PROBLEM DETAILS: Copy every line from the data below in which the string "margin" can be found.

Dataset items
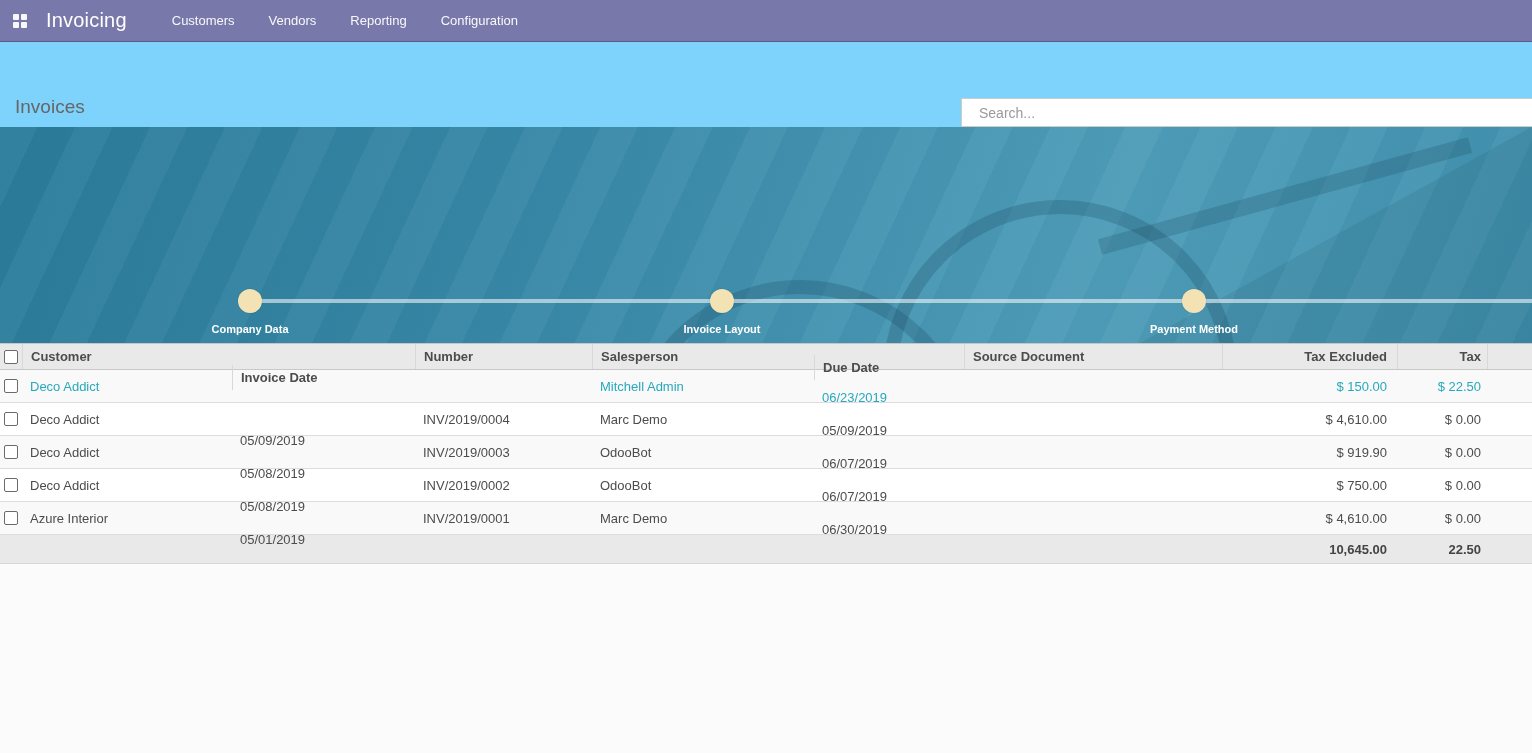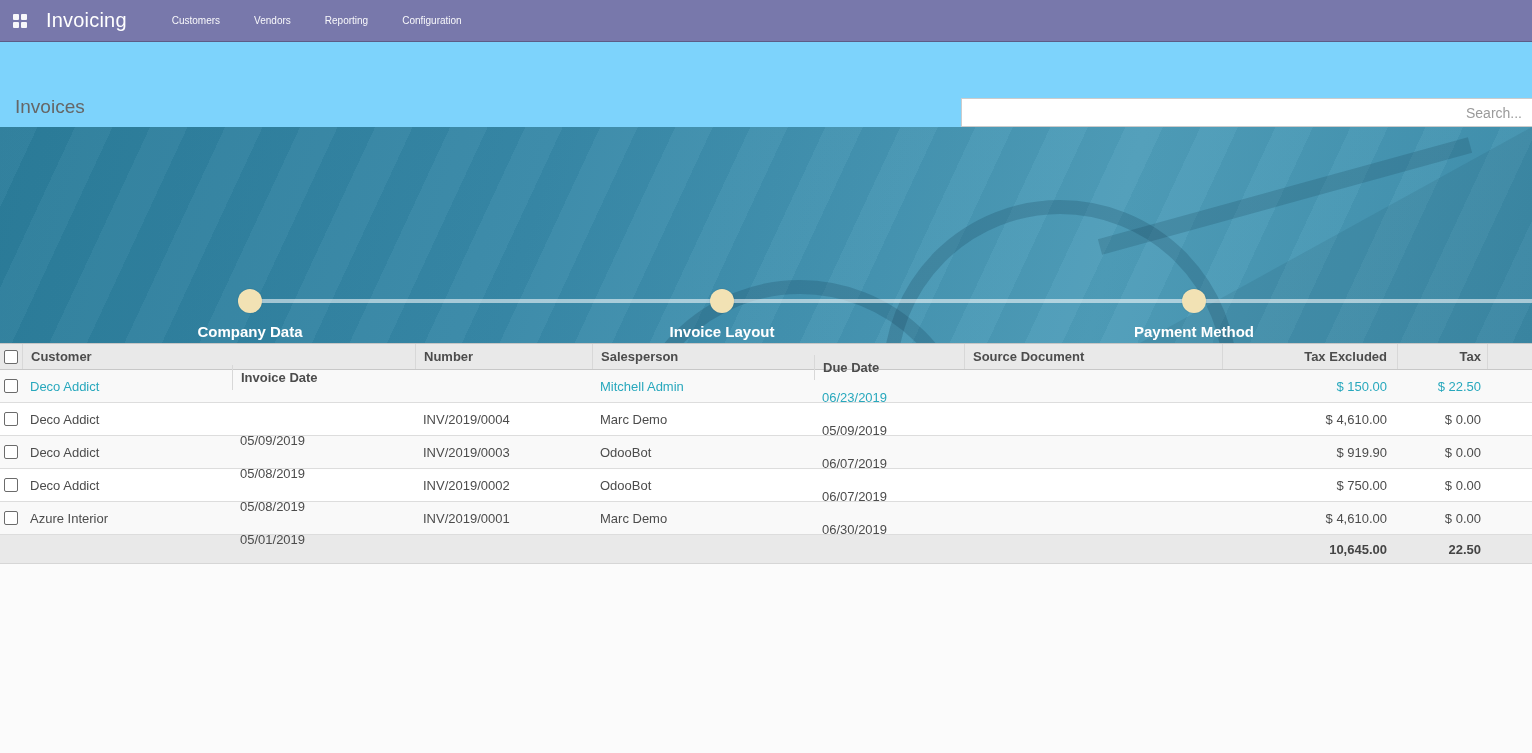--- a/index.html
+++ b/index.html
@@ -14,7 +14,7 @@
   .apps-grid i { background:#fff; opacity:.95; border-radius:1px; }
   .brand { font-size:20px; font-weight:400; margin:0 28px 0 6px; letter-spacing:.2px; }
   .nav-menu { display:flex; align-items:center; height:42px; }
-  .nav-item { font-size:10px; color:rgba(255,255,255,.95); padding:0 17px; height:42px;
+  .nav-item { font-size:13px; color:rgba(255,255,255,.95); padding:0 17px; height:42px;
               display:flex; align-items:center; cursor:pointer; }
 
   

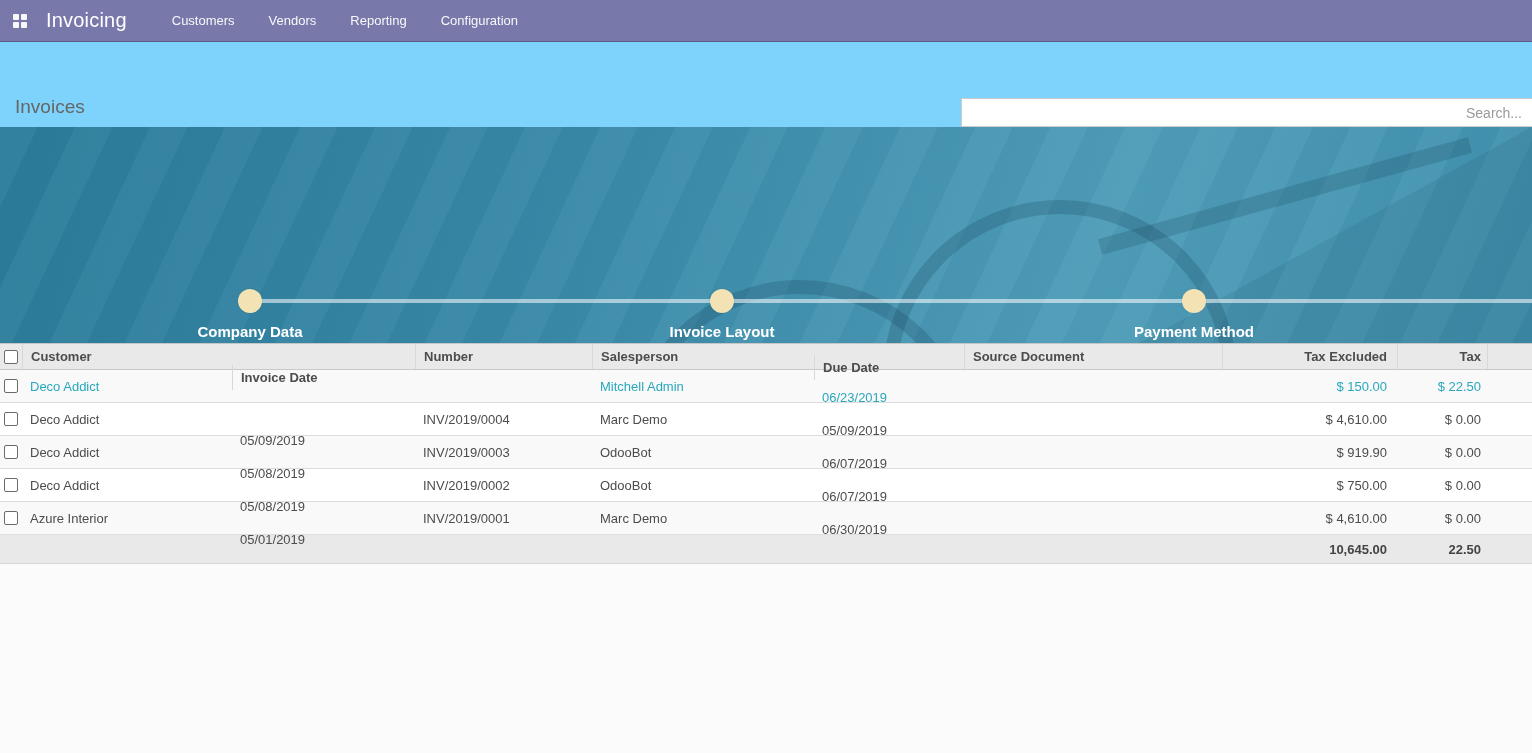--- a/index.html
+++ b/index.html
@@ -26,8 +26,8 @@
   .btn-primary { background:#7c7bad; border-color:#6b6a9b; color:#fff; }
   .plus { font-weight:bold; font-size:14px; }
   .search-input { position:absolute; right:0; top:56px; width:571px; height:29px;
-                  border:1px solid #ccc; border-right:none; padding:0 10px; font-size:14px;
-                  color:#555; outline:none; font-family:"Liberation Sans",sans-serif;text-align:right; }
+                  border:1px solid #ccc; border-right:none; padding:0 17px; font-size:14px;
+                  color:#555; outline:none; font-family:"Liberation Sans",sans-serif; }
   .search-input::placeholder { color:#9a9a9a; }
   .cp-filters { position:absolute; left:962px; top:90px; display:flex; gap:8px; }
   .icon-glyph { font-size:13px; line-height:1; }

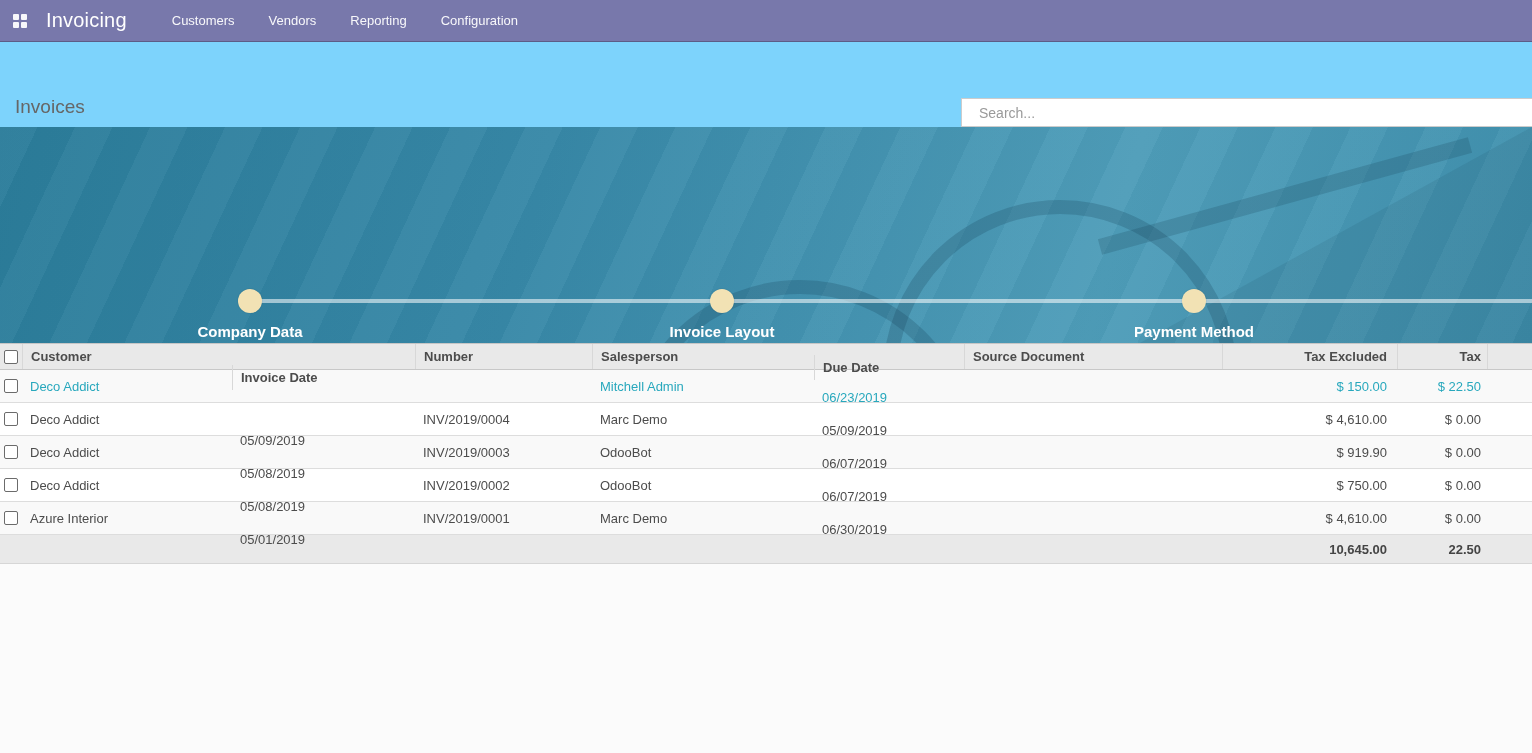--- a/index.html
+++ b/index.html
@@ -47,7 +47,7 @@
   .dot-1 { left:238px; } .dot-2 { left:710px; } .dot-3 { left:1182px; }
   .step { position:absolute; top:196px; width:340px; text-align:center; }
   .step-1 { left:80px; } .step-2 { left:552px; } .step-3 { left:1024px; }
-  .step-title { font-size:15px; font-weight:bold; margin-bottom:19px; }
+  .step-title { font-size:11px; font-weight:bold; margin-bottom:19px; }
 
   
   .list { font-size:13px; color:#4c4c4c; }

THE ANSWER:
   .brand { font-size:20px; font-weight:400; margin:0 28px 0 6px; letter-spacing:.2px; }
-  .step-title { font-size:15px; font-weight:bold; margin-bottom:19px; }
+  .step-title { font-size:11px; font-weight:bold; margin-bottom:19px; }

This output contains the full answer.